• Brief: Nothing but the text should be carried over: reproduce all the data exactly and leave out every image.

• Data excerpts:
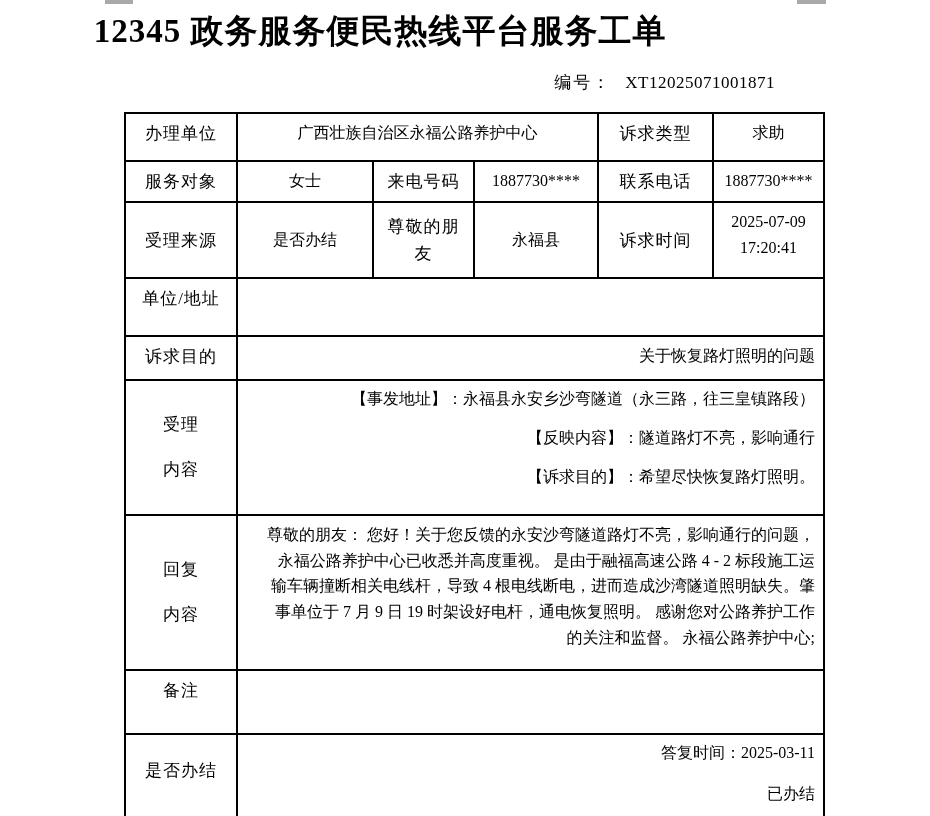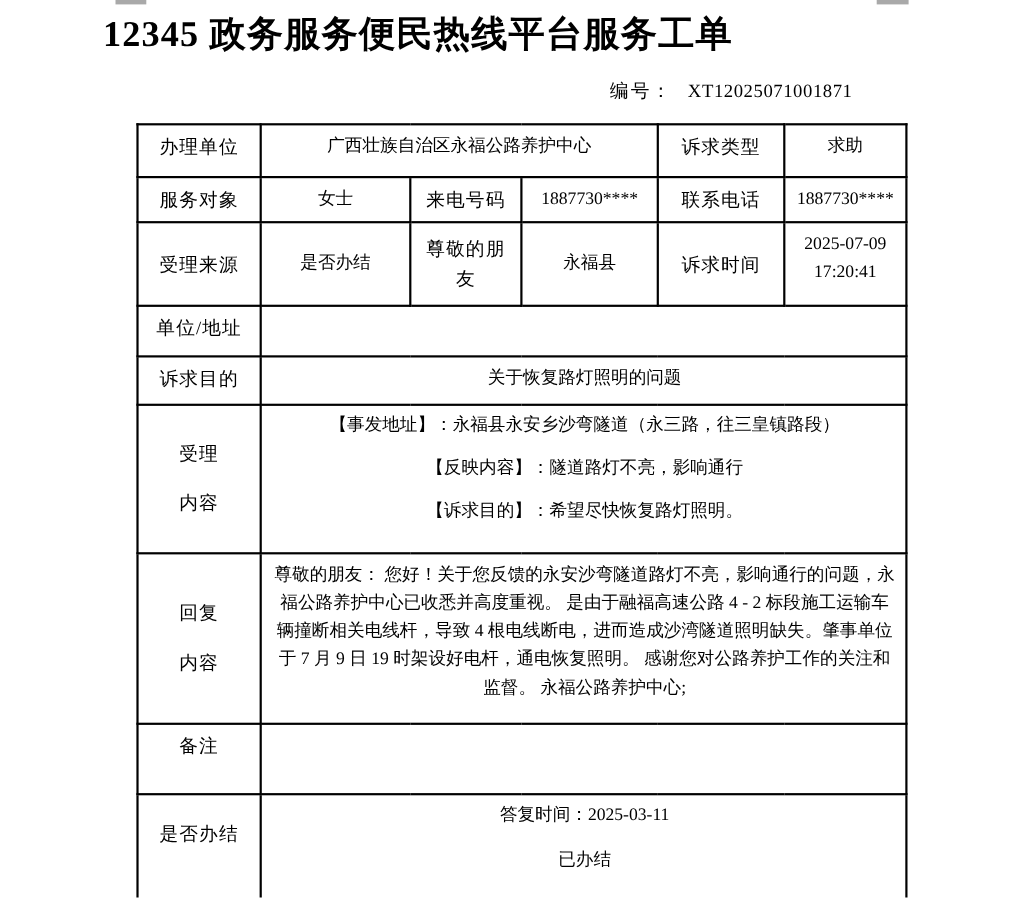--- a/index.html
+++ b/index.html
@@ -64,7 +64,7 @@
   tr.r1 { height: 48px; }
   tr.r2 { height: 30px; }
   tr.r3 { height: 76px; }
-  tr.r4 { height: 46px; }
+  tr.r4 { height: 58px; }
   tr.r5 { height: 44px; }
   tr.r6 { height: 135px; }
   tr.r7 { height: 155px; }

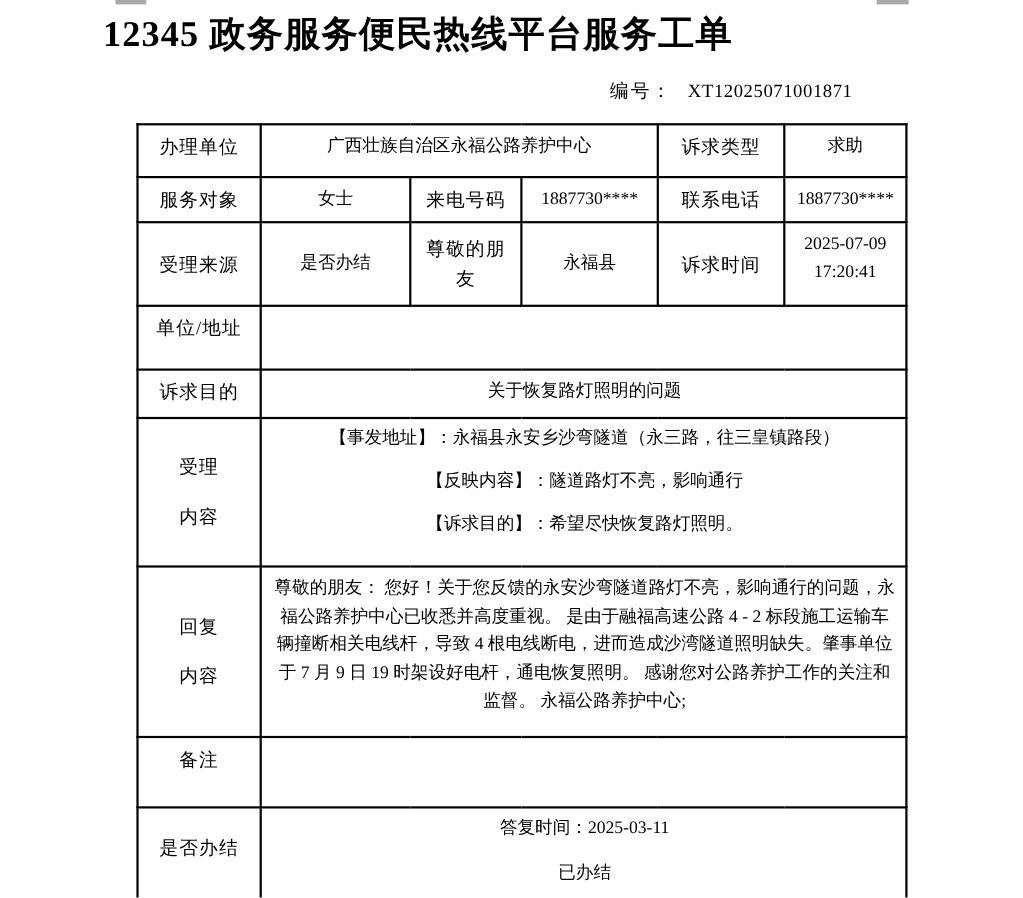--- a/index.html
+++ b/index.html
@@ -58,7 +58,7 @@
     letter-spacing: 1px;
   }
   .workorder td.ctr { text-align: center; }
-  .workorder td.lft { text-align: center; padding-left: 10px; }
+  .workorder td.lft { text-align: right; padding-left: 26px; }
   .workorder td.mid { vertical-align: middle; }
 
   tr.r1 { height: 48px; }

• Response area:
--- a/index.html
+++ b/index.html
@@ -64,7 +64,7 @@
   tr.r1 { height: 48px; }
   tr.r2 { height: 30px; }
   tr.r3 { height: 76px; }
-  tr.r4 { height: 46px; }
+  tr.r4 { height: 58px; }
   tr.r5 { height: 44px; }
   tr.r6 { height: 135px; }
   tr.r7 { height: 155px; }

--- a/index.html
+++ b/index.html
@@ -58,7 +58,7 @@
     letter-spacing: 1px;
   }
   .workorder td.ctr { text-align: center; }
-  .workorder td.lft { text-align: center; padding-left: 10px; }
+  .workorder td.lft { text-align: right; padding-left: 26px; }
   .workorder td.mid { vertical-align: middle; }
 
   tr.r1 { height: 48px; }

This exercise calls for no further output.